Caring for individuals with Autism Spectrum Disorder (ASD) in the United States is becoming pricier.
Alarming numbers have been calculated in a new study published online in the Journal of Autism and Developmental Disorders, conducted by Paul Leigh and Juan Du, health economists at the University of California, Davis.
According to the study, it will cost $268 billion to care for Americans with autism in 2015. In 2025, however, the cost could rise up to $461 billion if appropriate interventions and preventative measures are not better developed or more accessible than today.
Furthermore, autism is becoming more prevalent each year. If ASD continues to rise at a similar rate, it may cost a whooping $1 trillion to care for autistic Americans in 2025.
Various expenses were taken into account to calculate the annual costs, including health services, residential and in-home care.

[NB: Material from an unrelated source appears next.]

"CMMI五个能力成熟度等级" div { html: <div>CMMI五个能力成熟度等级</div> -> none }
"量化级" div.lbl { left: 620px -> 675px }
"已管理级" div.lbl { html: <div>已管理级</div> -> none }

In addition, the fees for special education, transportation, employment support and lost productivity were included in the calculation.
Evidently, these frightening costs indicate a lack in research dedicated to gaining a better understanding of ASD. At this rate, preventative treatments, as well as post-diagnoses care, will not be explored enough to sufficiently improve the quality of life of autistic Americans within the next 10 years.
“The current costs of ASD are more than double the combined costs of stroke and hypertension and on a par with the costs of diabetes,” Leigh explained. “There should be at least as much public, research and government attention to finding the causes and best treatments for ASD as there is for these other major diseases.”
Leigh and Du see a solution that will allow the country to escape from paying such a high cost: investing as much in research about ASD as is available for studies dedicated to understanding and treating diabetes, a cause for which iCare4Autism is committed.
Leonard Abbeduto, director of the UC Davis MIND Institute, notes that funding is not only necessary for research.
“We also need to ensure that all children have access to intensive early intervention; that school-based interventions to support academics, as well as social and language skills, are adequately funded; and that supports are put in place to ensure better post-secondary and vocational options for adults,” said Abbeduto. “Investing in these areas, I believe, will actually reduce the costs to society,” he added.
Leigh and Du hope their calculations will make enough noise to inspire changes. The researchers urge more action to be taken to catalyze notable policy changes. They would like to see earlier identification of autism in individuals in order to lessen ASD symptoms but also increased employment of adults on the spectrum to promote their independence.
According to Leigh, “this approach would ultimately save money that otherwise would be spent on expensive custodial care.”